The course was co-taught by literature professors William J. Harris and Paul Youngquist. We read literary works, essays, a biography on Sun Ra, and more. We watched Space is the Place. And of course, we listened to and discussed the music. Trane, Albert Ayler, Miles. Cecil Taylor. Ornette Coleman. And more. There wasn't nearly enough time to fit in everything we needed.
But so what? The class got me started along a long, wonderful journey of enjoying an art form that may have otherwise eluded me. Oh, and while I was already deep into the work of Amiri Baraka, the free jazz course deepened my interest in him, connected me much more to his Black Music writings, and gave me more concrete understandings of the multitude of jazz references that populate his poetry.
**************Some years back, well after graduate school, I noticed Baraka mentioning this pianist named Vijay Iyer. Then or at some other point, I noticed that Iyer had contributed to The Shani Project, a musical and poetry production that Baraka, family, and friends created in memory of his slain daughter.
For me, Baraka has just been an important artistic force, a recurring subject for my writings. For Iyer, he was a creative model, and also a collaborator.
I'm here because of Amiri Baraka. He was a hero, friend and teacher. I will strive to honor him as long as I am able. #fb— vijay iyer (@vijayiyer) January 9, 2014
So Iyer and I share a Baraka connection. But really, Baraka wasn't my only source or introduction for picking up on Iyer's music. He'd been playing for at least the late 1990s. And in 2009, with the release Historicity, it was much more likely to come across a figure like him--a jazz guy working through new artistic puzzles but also covering some popular tunes, and also moving in and out of that large realm of music that some folks might label "free jazz."
**************The show in November with Iyer, along with Stephan Crump on bass and Marcus Gilmore on drums, was another important moment in my decades-long education on the music. Watching these guys live, playing there together, was wonderful for the feelings and thoughts it evoked. I was reminded too of the challenge of paying attention when confronted with such talented musicians at one time.
Who and what do you pay attention to when witnessing this trio? Iyer? Crump? Gilmore? All of them together? Trying to figure that took all my energies during segments of their set. It was only in that free jazz class -- from, what a decade and a half ago? -- that I began to think more deliberately about the implications of "collective improvisation," and that's what the Iyer Trio was offering up for us at different moments that night.

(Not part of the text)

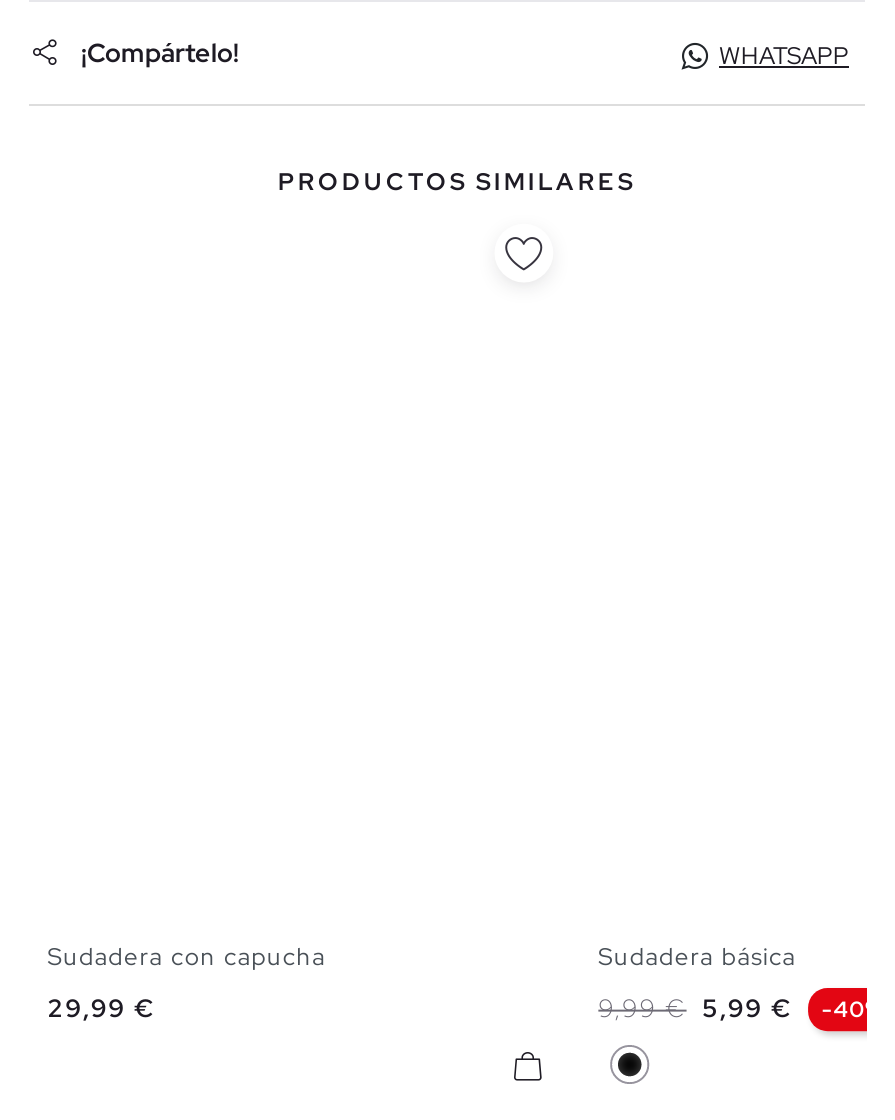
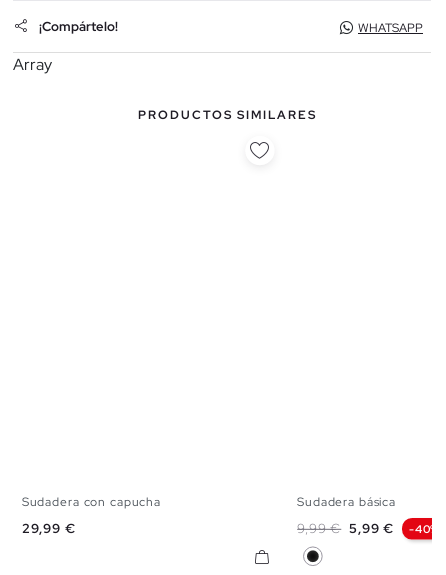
+ Array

In their writings from the 1960s, you'll notice Amiri Baraka and folks in his circle referring to free jazz as "the new thing," and for Baraka at least, it was also described as "new Black Music." I realized while listening to the Iyer Trio that my abilities to feel and comprehend were linked to that free jazz cours and Baraka (who passed away three years ago today).
As the guy was asking Iyer about the lack of chord progressions and all, I was tempted to interject with something to the effect of "oh, they were just playing the new thing."
But there wasn't time. Plus, how do you explain the long reach of the new thing, that free thing from the 1960s in just a few seconds to a stranger? And how do you talk through how jazz has moved in original yet sometimes familiar directions since that time? And if you're no expert would you just make things more confusing? To really understand that free thing, it's like you'd need a whole graduate level African American class. And then some.